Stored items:
────────────────

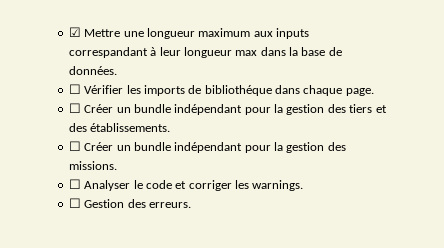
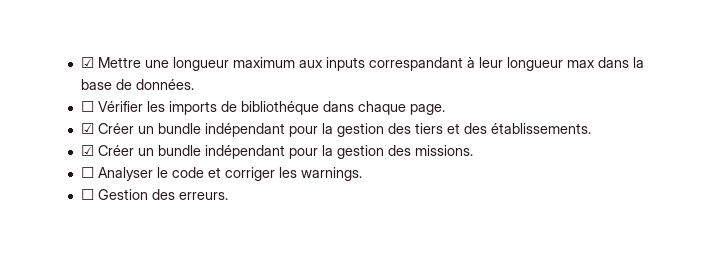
- ☐ Créer un bundle indépendant pour la gestion des tiers et des établissements.
+ ☑ Créer un bundle indépendant pour la gestion des tiers et des établissements.
- ☐ Créer un bundle indépendant pour la gestion des missions.
+ ☑ Créer un bundle indépendant pour la gestion des missions.

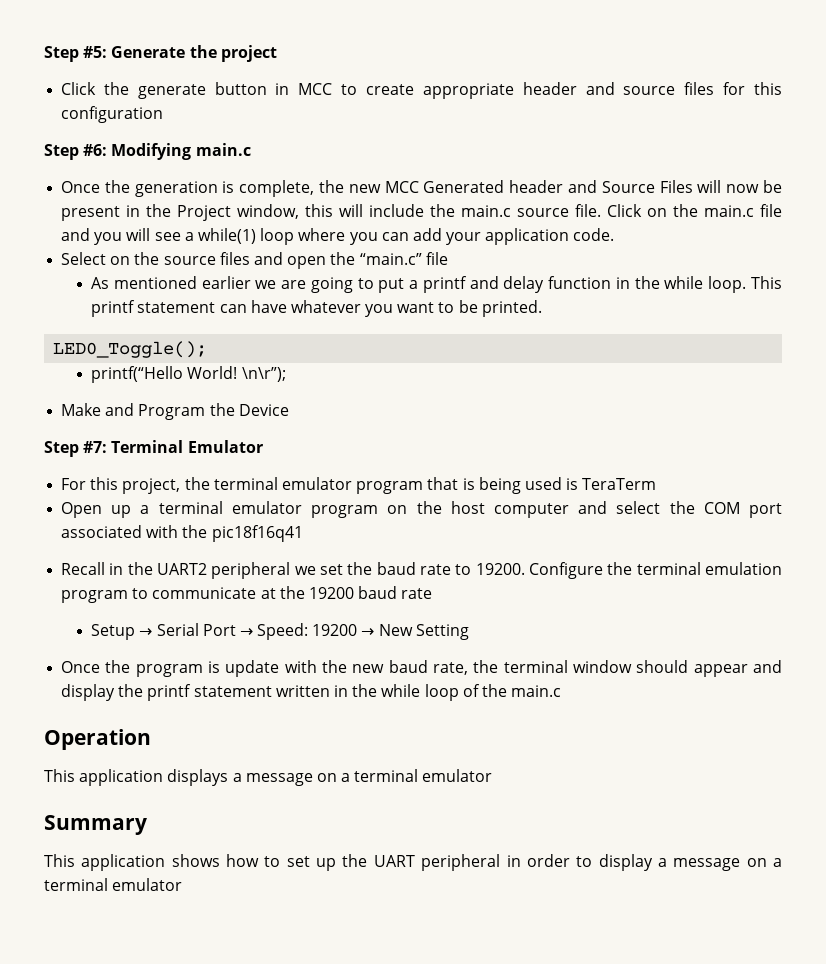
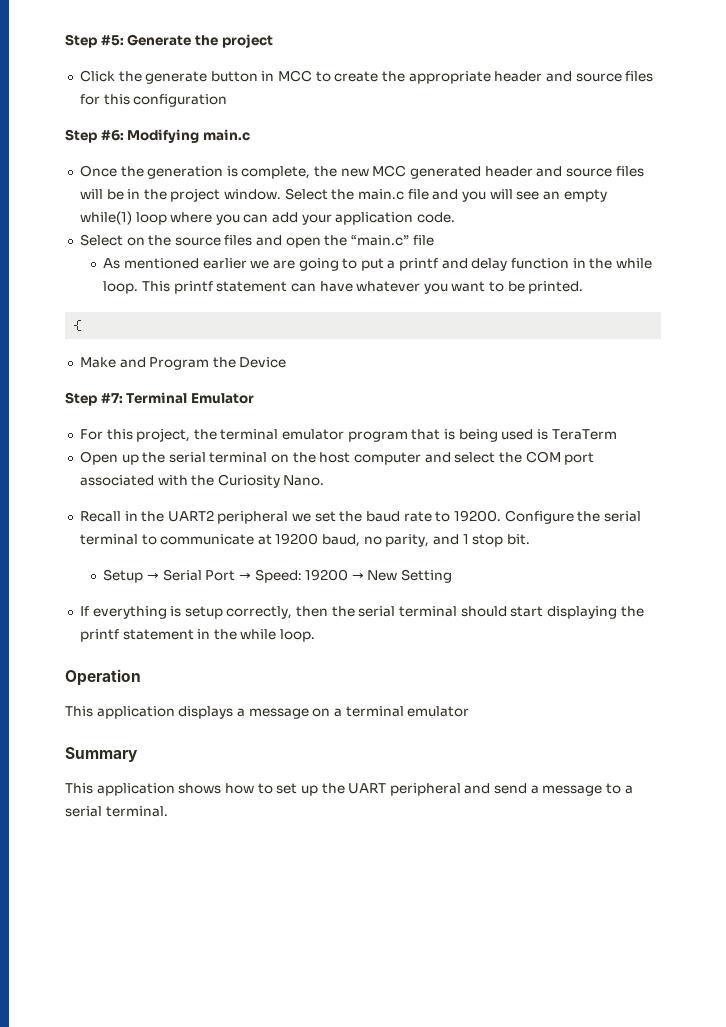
- Click the generate button in MCC to create appropriate header and source files for this configuration
+ Click the generate button in MCC to create the appropriate header and source files for this configuration
- Once the generation is complete, the new MCC Generated header and Source Files will now be present in the Project window, this will include the main.c source file. Click on the main.c file and you will see a while(1) loop where you can add your application code.
+ Once the generation is complete, the new MCC generated header and source files will be in the project window. Select the main.c file and you will see an empty while(1) loop where you can add your application code.
- LED0_Toggle();
- printf(“Hello World! \n\r”);
+ {
- Open up a terminal emulator program on the host computer and select the COM port associated with the pic18f16q41
+ Open up the serial terminal on the host computer and select the COM port associated with the Curiosity Nano.
- Configure the terminal emulation program to communicate at the 19200 baud rate
+ Configure the serial terminal to communicate at 19200 baud, no parity, and 1 stop bit.
- Once the program is update with the new baud rate, the terminal window should appear and display the printf statement written in the while loop of the main.c
+ If everything is setup correctly, then the serial terminal should start displaying the printf statement in the while loop.
- This application shows how to set up the UART peripheral in order to display a message on a terminal emulator
+ This application shows how to set up the UART peripheral and send a message to a serial terminal.

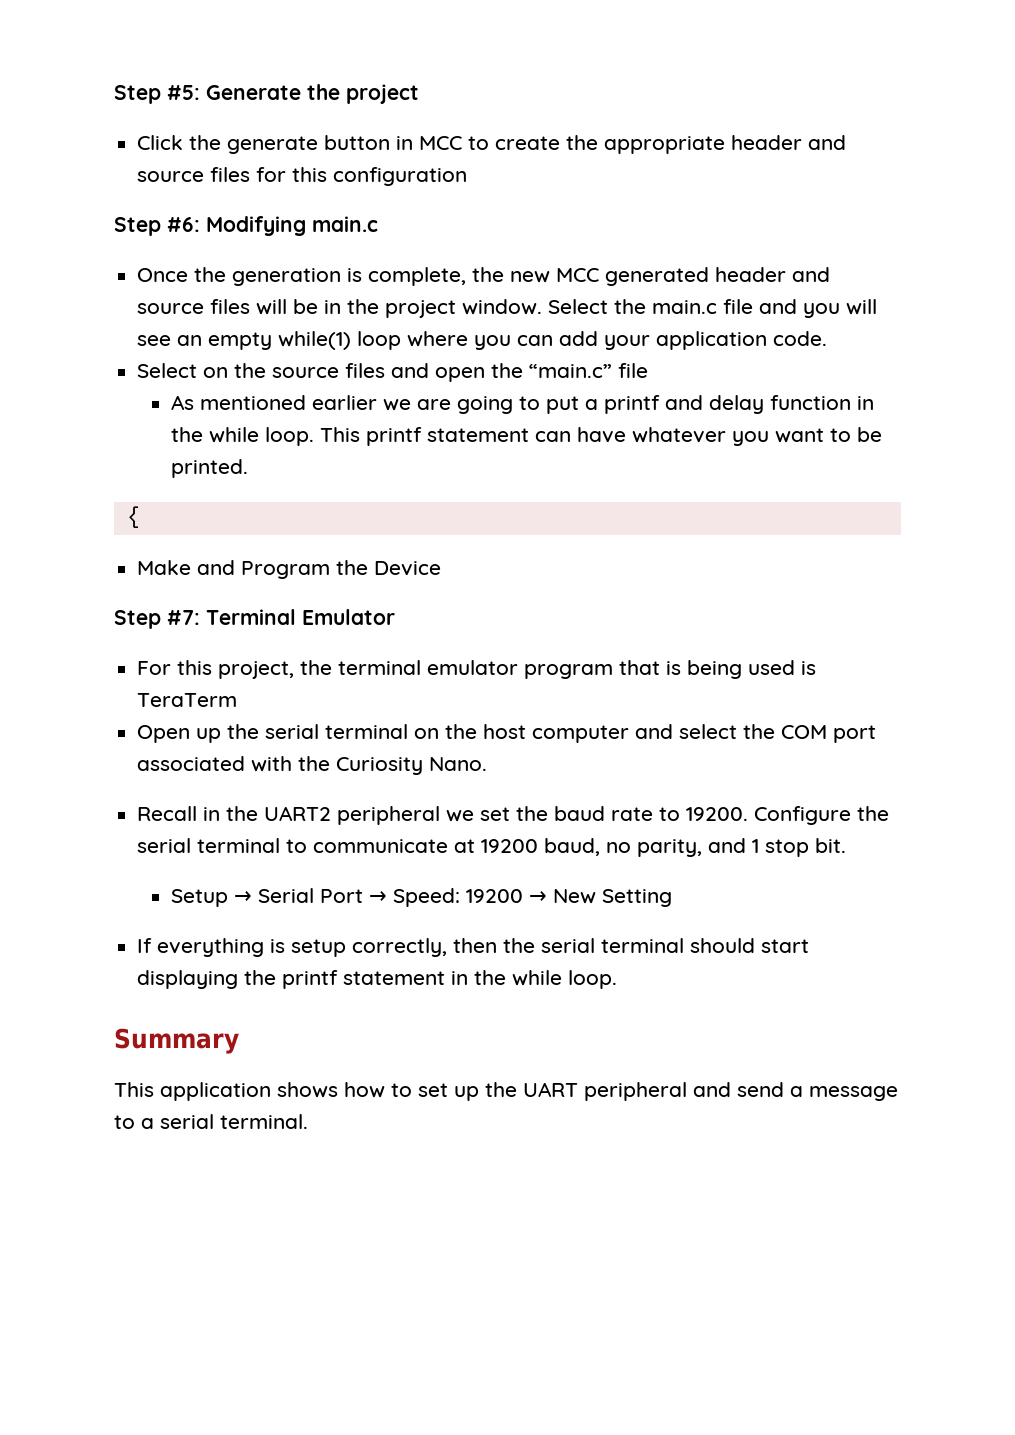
- Operation
- This application displays a message on a terminal emulator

────────────────

Try it:
From the entries above, select each line containing the string "with".

Answer:
- Open up a terminal emulator program on the host computer and select the COM port associated with the pic18f16q41
+ Open up the serial terminal on the host computer and select the COM port associated with the Curiosity Nano.
- Once the program is update with the new baud rate, the terminal window should appear and display the printf statement written in the while loop of the main.c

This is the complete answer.